A parliamentary committee referred the law to clerics for their consideration, and they confirmed that the law had to be upheld. This decision sparked outrage, as female activists have led the Abolish 153 campaign to enhance protection for women from domestic abuse.
In the effort to increase women’s participation in the workforce, a reckoning with the conservative social and legal policies that hinder not only women’s liberty but also safety must be part of the conversation. True economic integration will require a shift in deep-seated mentalities about women’s role in society.
One means of changing social policies that affect women in the GCC would be greater involvement of women in political decision-making bodies, where women’s representation remains severely limited. Notably, Kuwait and Qatar held elections in 2020 and 2021 respectively in which not a single woman received a seat.
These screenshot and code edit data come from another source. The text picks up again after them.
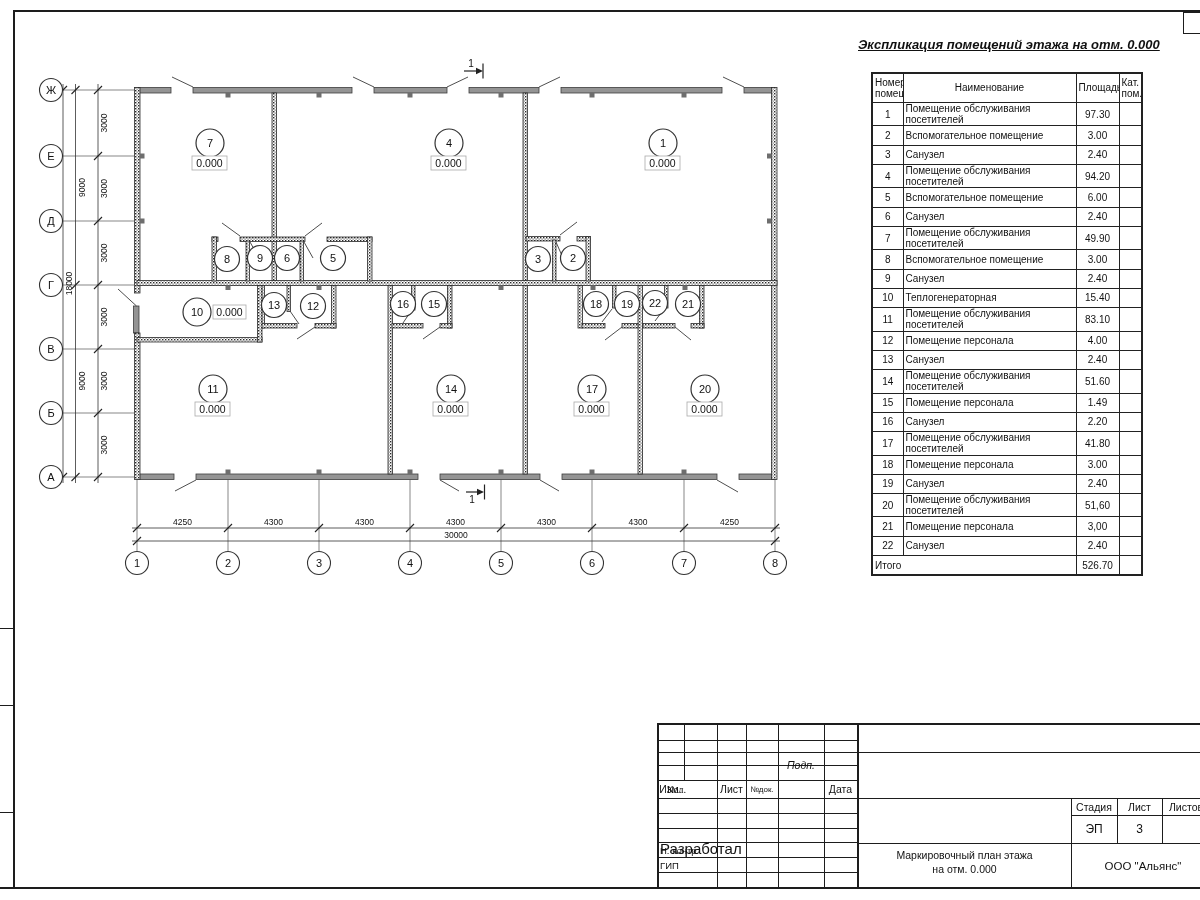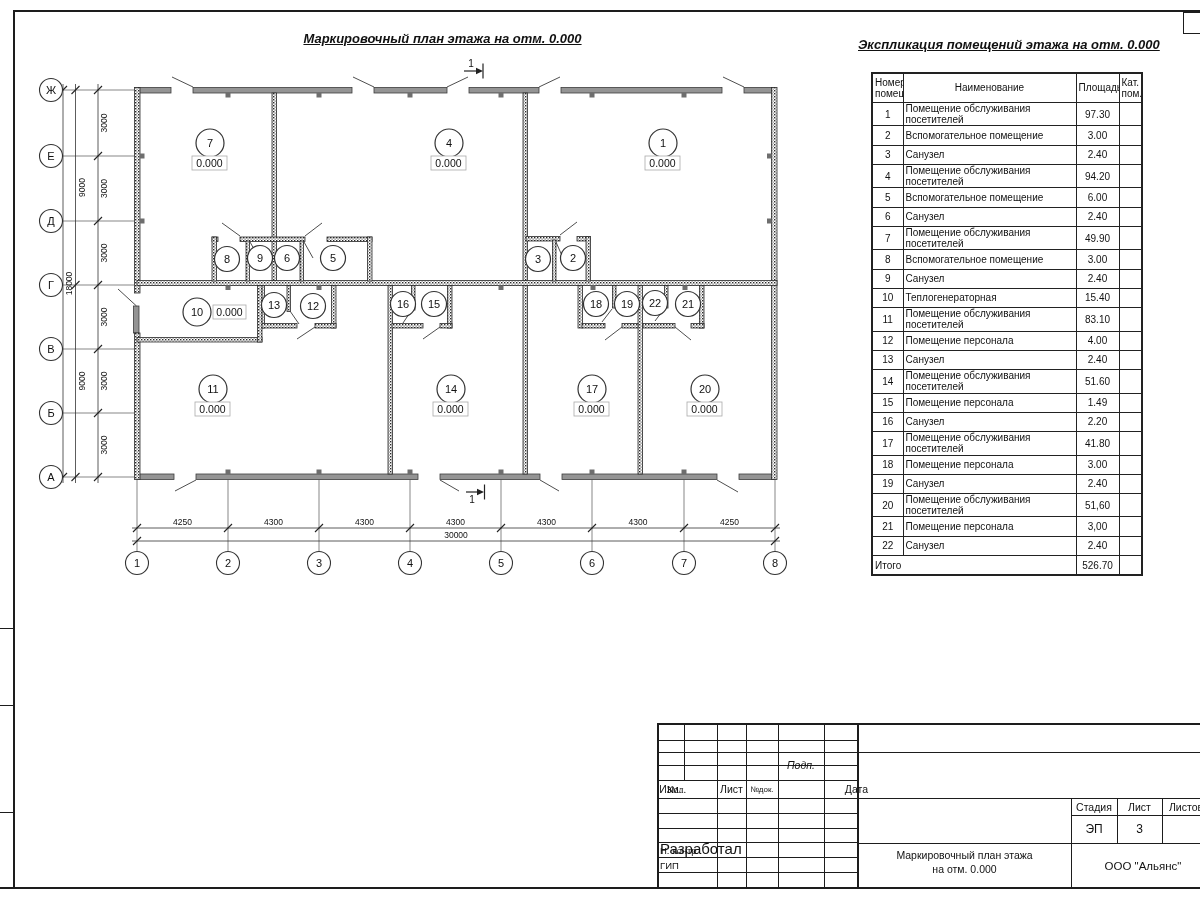--- a/index.html
+++ b/index.html
@@ -39,7 +39,6 @@
   <div class="line-h" style="left:0;top:812px;width:13px;"></div>
   <div class="abs" style="left:1183px;top:12px;width:30px;height:20px;border:1.4px solid #1d1d1d;"></div>
 
-  <div class="txt drawing-title" style="left:240px;top:31px;width:405px;">Маркировочный план этажа на отм. 0.000</div>
 
   <div class="txt drawing-title" style="left:858px;top:37px;width:295px;">Экспликация помещений этажа на отм. 0.000</div>
 

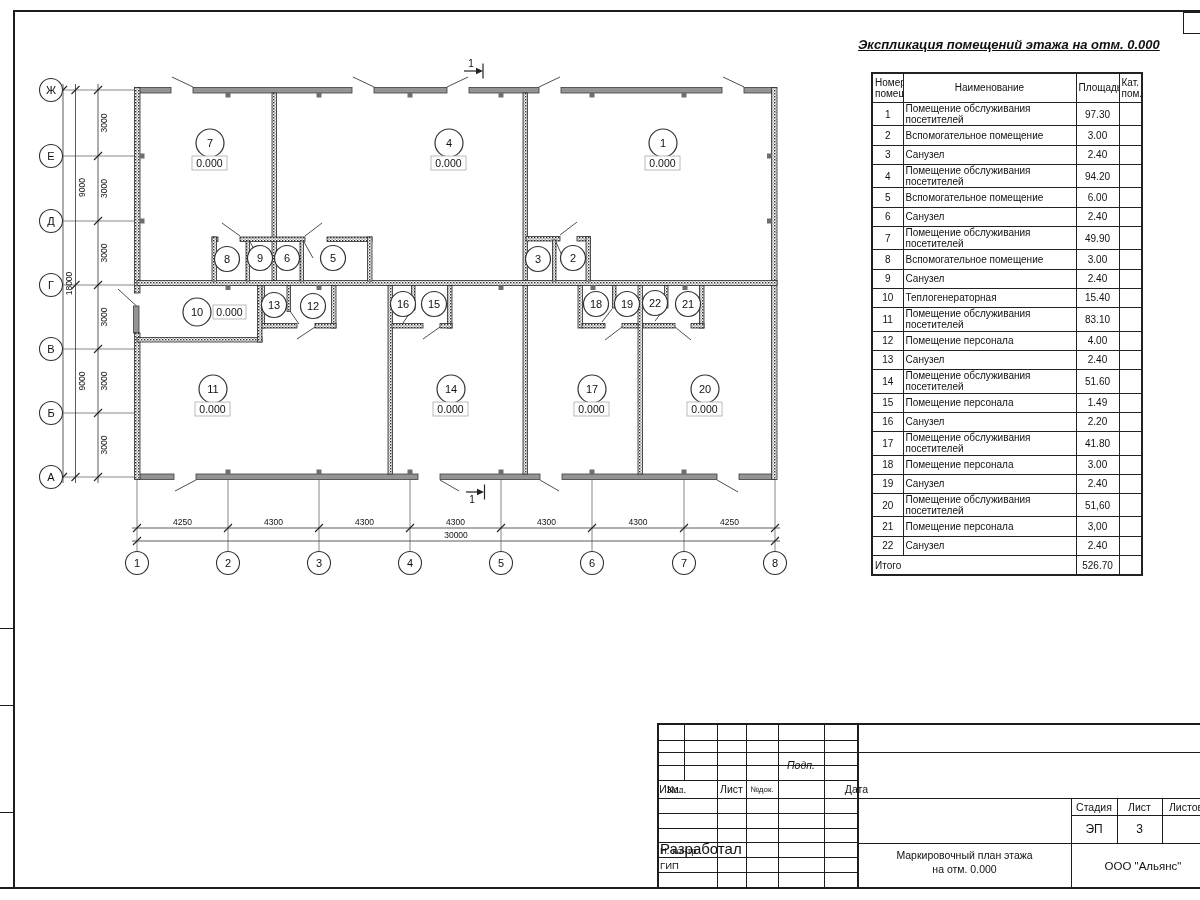--- a/index.html
+++ b/index.html
@@ -567,7 +567,7 @@
     <div class="txt tb ctr" style="left:717px;top:781px;width:29px;height:16px;">Лист</div>
     <div class="txt ctr" style="left:746px;top:781px;width:32px;height:16px;font-size:8px;">№док.</div>
     <div class="txt tb ctr" style="left:778px;top:757px;width:46px;height:16px;font-style:italic;">Подп.</div>
-    <div class="txt tb ctr" style="left:824px;top:781px;width:33px;height:16px;padding-left:16px;">Дата</div>
+    <div class="txt tb ctr" style="left:824px;top:781px;width:33px;height:16px;">Дата</div>
     <div class="txt" style="left:660px;top:840px;font-size:15px;">Разработал</div>
     <div class="txt" style="left:660px;top:845px;font-size:9.5px;">Н. контр.</div>
     <div class="txt" style="left:660px;top:860px;font-size:9.5px;">ГИП</div>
These results led to discussion in Kuwait about the implementation of a quota system for women in parliament and led the Qatari Emir to appoint two women to the non-elected positions in the Shura Council.
Debates about a female quota have also emerged in Oman, where two women were elected in 2019 to sit on the partially elected Council of Oman, which has 86 elected seats total.
"Although the focus on government sponsored women's leadership within institutions across the GCC is crucial to promoting a more economically sound model for gender equality, there needs to be equal emphasis on removing social and legal practices that disempower women"
The UAE, for its part, has put in place a quota for women in the country’s partially elected Federal National Council (FNC). In 2018, Emirati President Sheikh Khalifa bin Zayed al-Nahyan mandated that 50 percent of FNC representatives be women; previously, women had accounted for just 22.5 percent of members.
The UAE also requires, as of March 2021, that listed companies have at least one female board member, since 96 percent of such positions had been held by men.
There appear to be different attitudes, then, across the GCC about the best way to enhance female representation and visibility, whether through their participation in the labour force or in parliamentary bodies.
As Kuwaiti academic Alanoud Alsharekh points out, however, changes in representation at the economic or political level are not sufficient to ensure broader scale gender equality.
“Although the focus on government-sponsored women’s leadership within institutions across the GCC is crucial to promoting a more economically sound model for gender equality, there needs to be equal emphasis on removing social and legal practices that disempower women, especially public discourses around harassment and violence,” she told The New Arab.
Increasingly, governments across the GCC appear to be in agreement about the need to enhance female representation in their economies and labour forces at the very least, with some making public attempts to grant women more authority in politics and policymaking as well.
Whether this political will at the top translates into concrete changes within society and how these changes take place, however, only time will tell.
Dr Courtney Freer is a research fellow at LSE Middle East Centre.